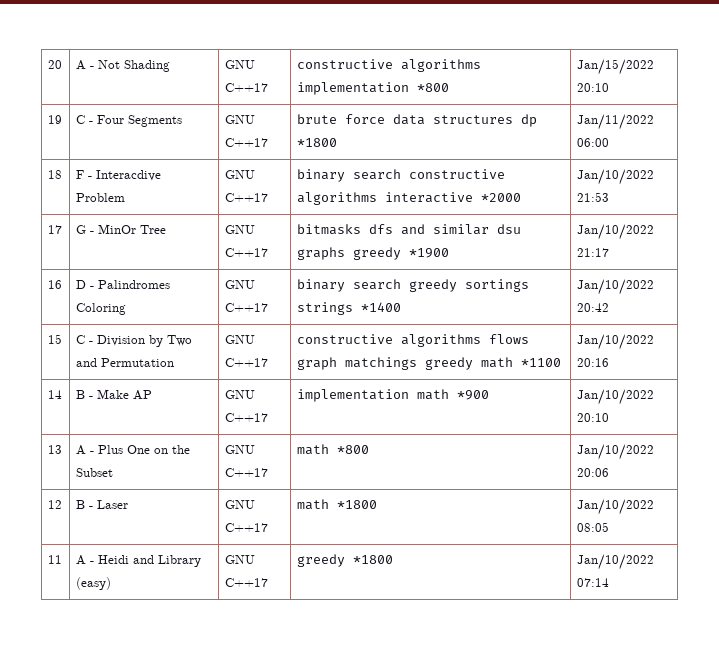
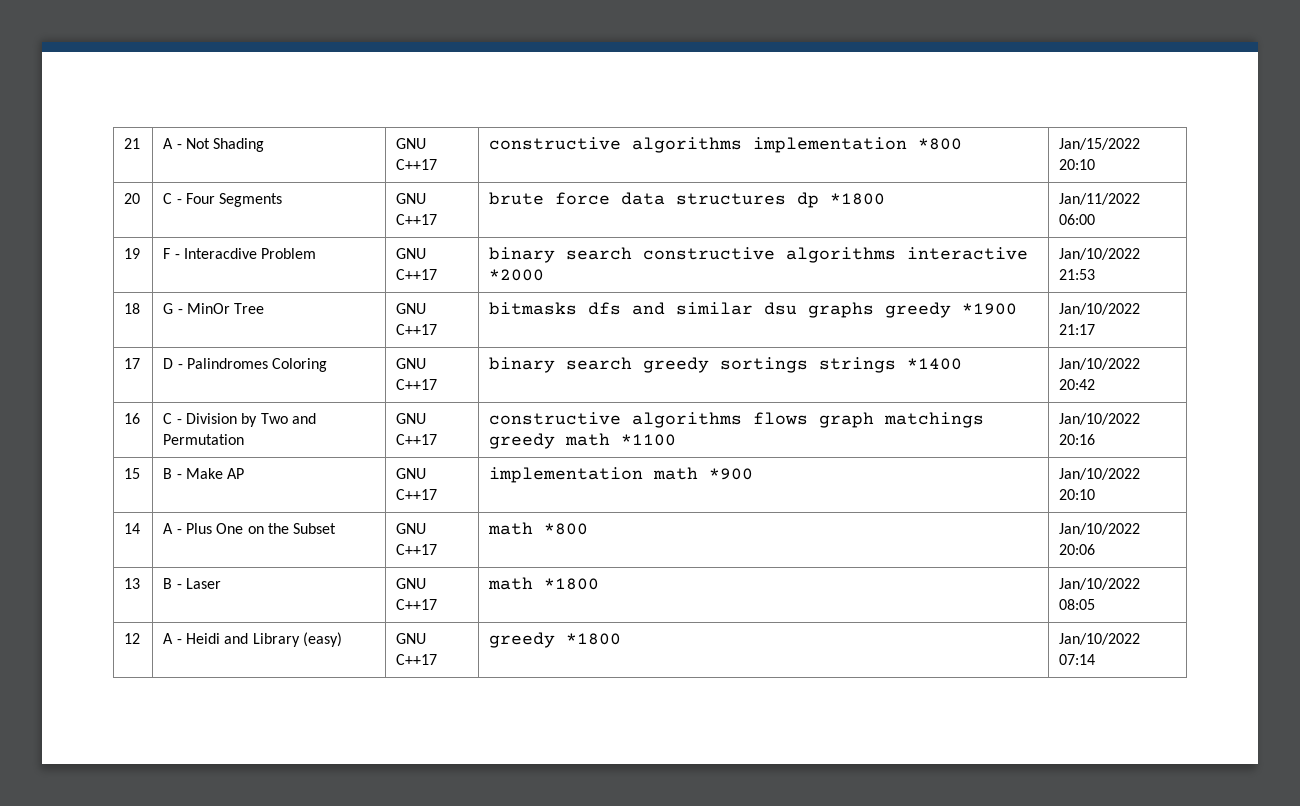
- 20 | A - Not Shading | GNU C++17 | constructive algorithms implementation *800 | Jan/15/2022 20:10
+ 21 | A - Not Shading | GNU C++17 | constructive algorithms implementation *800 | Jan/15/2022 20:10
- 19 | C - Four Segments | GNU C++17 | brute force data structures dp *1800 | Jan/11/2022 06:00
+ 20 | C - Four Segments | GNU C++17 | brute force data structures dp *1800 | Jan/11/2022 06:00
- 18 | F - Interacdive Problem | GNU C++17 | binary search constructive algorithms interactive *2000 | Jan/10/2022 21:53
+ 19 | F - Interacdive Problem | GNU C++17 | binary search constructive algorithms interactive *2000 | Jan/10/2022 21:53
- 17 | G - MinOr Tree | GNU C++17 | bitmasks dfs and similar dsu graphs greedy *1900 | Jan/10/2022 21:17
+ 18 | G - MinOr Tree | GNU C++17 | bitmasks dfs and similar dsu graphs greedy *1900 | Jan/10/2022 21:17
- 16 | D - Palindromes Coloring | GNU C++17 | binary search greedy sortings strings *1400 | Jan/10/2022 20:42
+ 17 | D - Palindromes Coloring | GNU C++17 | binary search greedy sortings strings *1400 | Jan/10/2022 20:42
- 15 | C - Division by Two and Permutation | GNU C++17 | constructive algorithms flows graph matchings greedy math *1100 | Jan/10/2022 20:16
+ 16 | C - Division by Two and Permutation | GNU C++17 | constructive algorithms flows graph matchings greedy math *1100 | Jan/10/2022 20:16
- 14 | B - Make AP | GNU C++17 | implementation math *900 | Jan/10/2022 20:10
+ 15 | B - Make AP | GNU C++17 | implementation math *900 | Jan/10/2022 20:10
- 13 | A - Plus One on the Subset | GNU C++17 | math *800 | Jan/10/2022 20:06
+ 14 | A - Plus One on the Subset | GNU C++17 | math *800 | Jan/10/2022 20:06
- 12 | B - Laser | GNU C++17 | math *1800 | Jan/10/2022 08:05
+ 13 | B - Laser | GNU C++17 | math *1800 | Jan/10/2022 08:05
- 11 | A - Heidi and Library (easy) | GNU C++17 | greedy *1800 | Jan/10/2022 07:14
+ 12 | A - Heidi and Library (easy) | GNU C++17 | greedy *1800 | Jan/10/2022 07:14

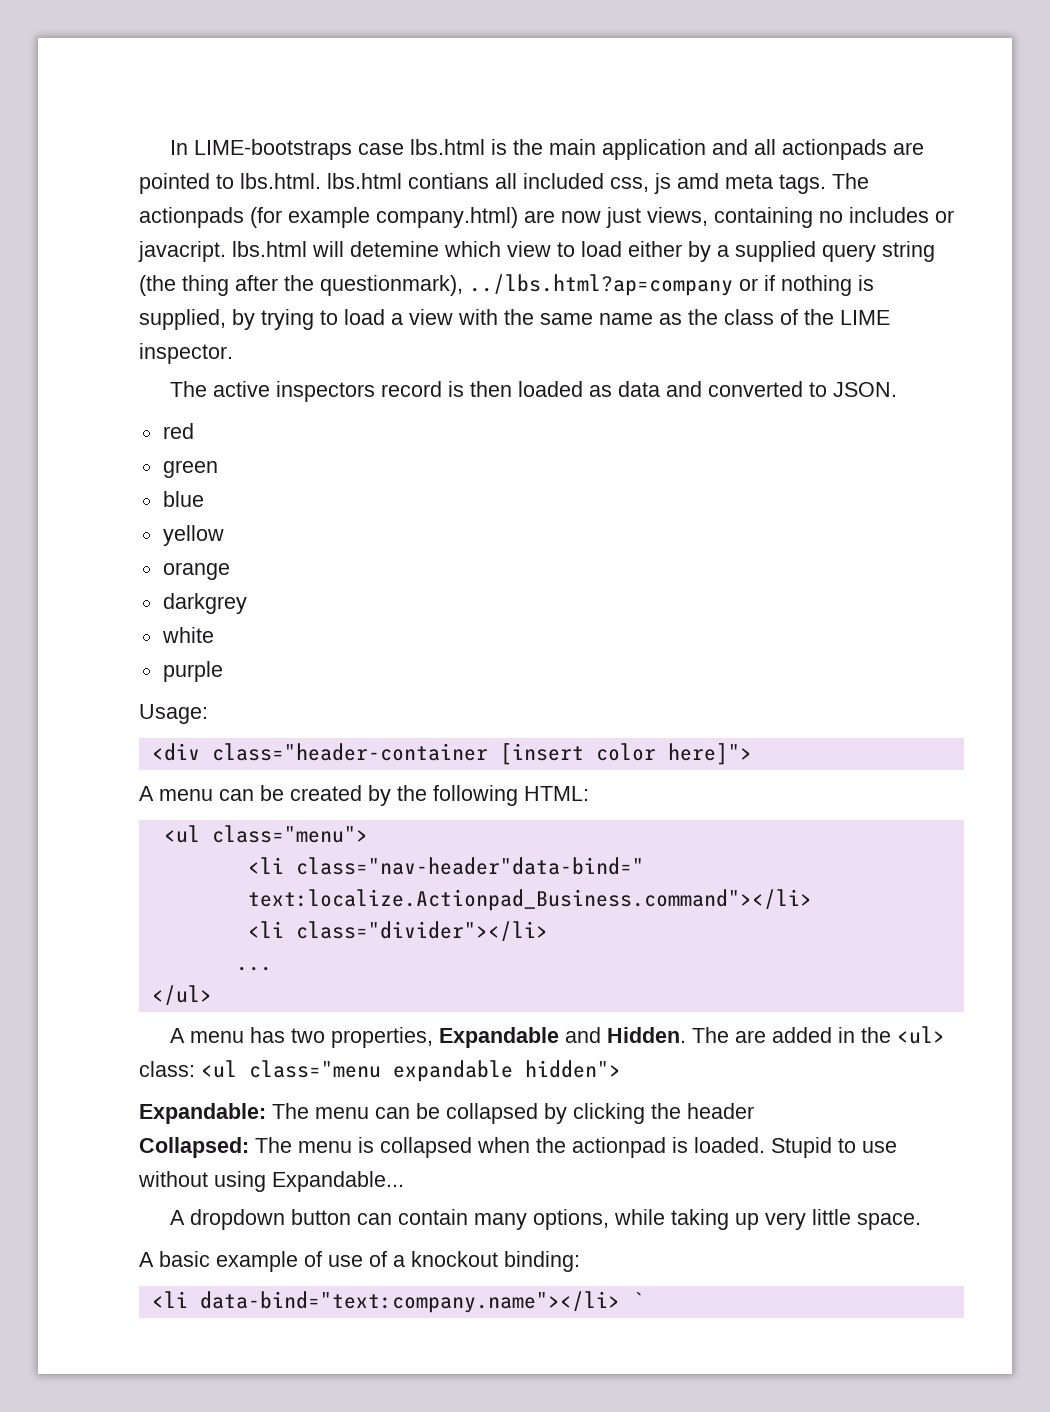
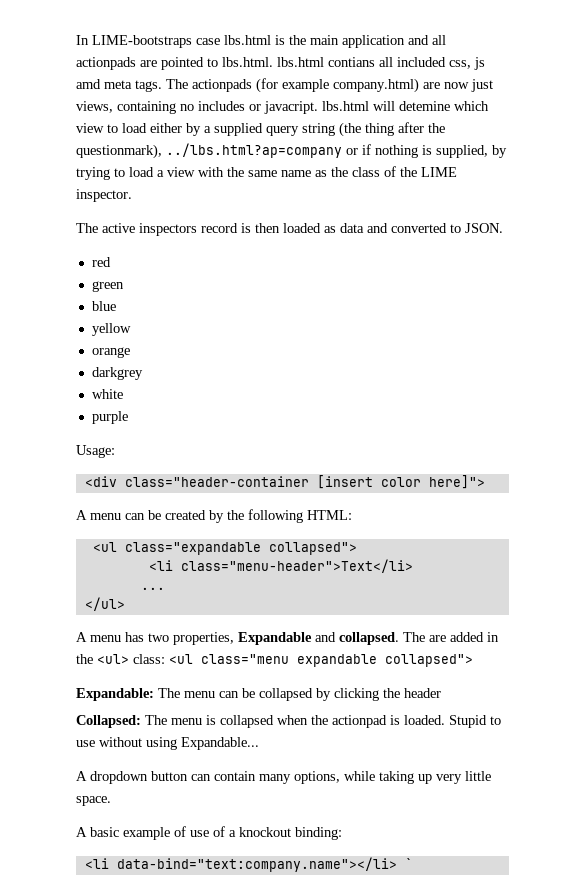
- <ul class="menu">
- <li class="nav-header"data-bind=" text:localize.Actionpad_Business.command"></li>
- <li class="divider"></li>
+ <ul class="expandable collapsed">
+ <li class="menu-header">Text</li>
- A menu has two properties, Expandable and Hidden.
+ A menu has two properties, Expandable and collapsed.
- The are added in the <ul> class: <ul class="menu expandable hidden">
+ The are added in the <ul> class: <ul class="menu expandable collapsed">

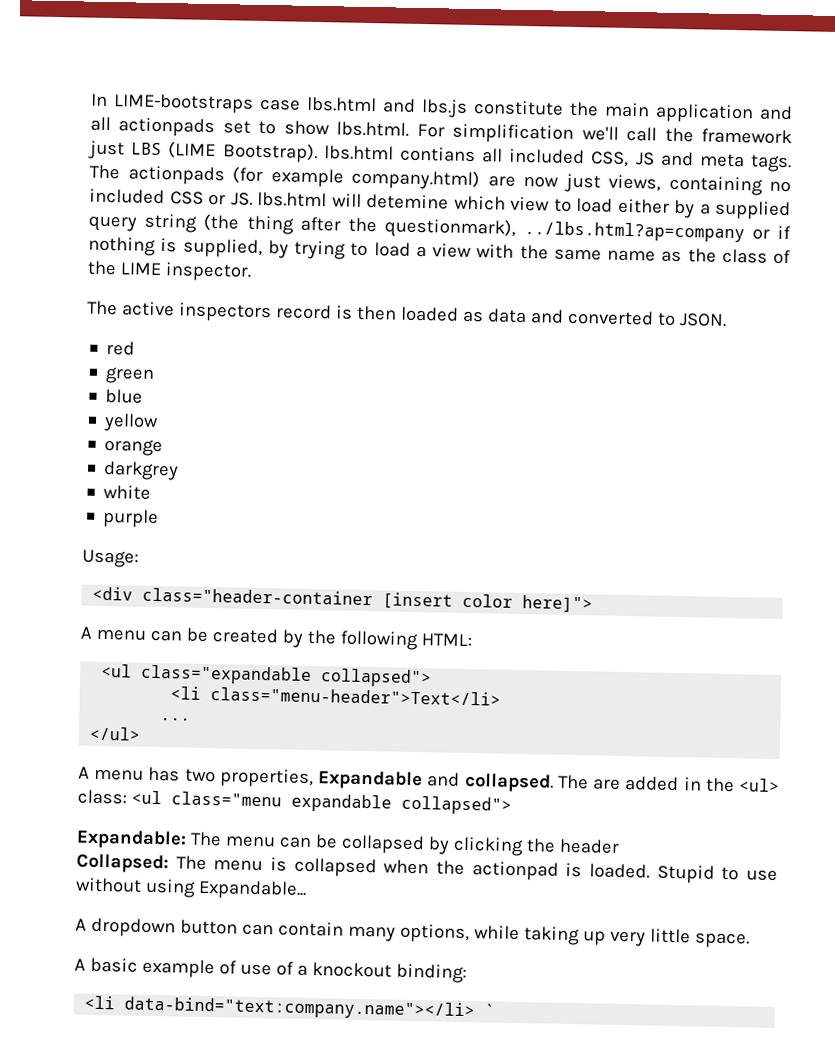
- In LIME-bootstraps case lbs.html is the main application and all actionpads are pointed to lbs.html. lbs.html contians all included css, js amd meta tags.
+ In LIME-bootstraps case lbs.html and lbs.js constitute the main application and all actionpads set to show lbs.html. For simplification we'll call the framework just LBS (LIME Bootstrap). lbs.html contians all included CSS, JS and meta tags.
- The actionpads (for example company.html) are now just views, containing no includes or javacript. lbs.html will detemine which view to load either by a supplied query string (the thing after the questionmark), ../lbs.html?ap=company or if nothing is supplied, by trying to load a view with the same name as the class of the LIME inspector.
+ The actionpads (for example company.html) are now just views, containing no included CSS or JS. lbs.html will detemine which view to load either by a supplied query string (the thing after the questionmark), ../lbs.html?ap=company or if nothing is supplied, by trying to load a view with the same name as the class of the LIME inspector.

----

§ PROBLEM DETAILS
Please copy the lines above, starting at the one that holds "- 14 | B - Make" and stopping after the last line, exactly as they appear and minus the pictures.

§ WORKED SOLUTION
- 14 | B - Make AP | GNU C++17 | implementation math *900 | Jan/10/2022 20:10
+ 15 | B - Make AP | GNU C++17 | implementation math *900 | Jan/10/2022 20:10
- 13 | A - Plus One on the Subset | GNU C++17 | math *800 | Jan/10/2022 20:06
+ 14 | A - Plus One on the Subset | GNU C++17 | math *800 | Jan/10/2022 20:06
- 12 | B - Laser | GNU C++17 | math *1800 | Jan/10/2022 08:05
+ 13 | B - Laser | GNU C++17 | math *1800 | Jan/10/2022 08:05
- 11 | A - Heidi and Library (easy) | GNU C++17 | greedy *1800 | Jan/10/2022 07:14
+ 12 | A - Heidi and Library (easy) | GNU C++17 | greedy *1800 | Jan/10/2022 07:14

- <ul class="menu">
- <li class="nav-header"data-bind=" text:localize.Actionpad_Business.command"></li>
- <li class="divider"></li>
+ <ul class="expandable collapsed">
+ <li class="menu-header">Text</li>
- A menu has two properties, Expandable and Hidden.
+ A menu has two properties, Expandable and collapsed.
- The are added in the <ul> class: <ul class="menu expandable hidden">
+ The are added in the <ul> class: <ul class="menu expandable collapsed">

- In LIME-bootstraps case lbs.html is the main application and all actionpads are pointed to lbs.html. lbs.html contians all included css, js amd meta tags.
+ In LIME-bootstraps case lbs.html and lbs.js constitute the main application and all actionpads set to show lbs.html. For simplification we'll call the framework just LBS (LIME Bootstrap). lbs.html contians all included CSS, JS and meta tags.
- The actionpads (for example company.html) are now just views, containing no includes or javacript. lbs.html will detemine which view to load either by a supplied query string (the thing after the questionmark), ../lbs.html?ap=company or if nothing is supplied, by trying to load a view with the same name as the class of the LIME inspector.
+ The actionpads (for example company.html) are now just views, containing no included CSS or JS. lbs.html will detemine which view to load either by a supplied query string (the thing after the questionmark), ../lbs.html?ap=company or if nothing is supplied, by trying to load a view with the same name as the class of the LIME inspector.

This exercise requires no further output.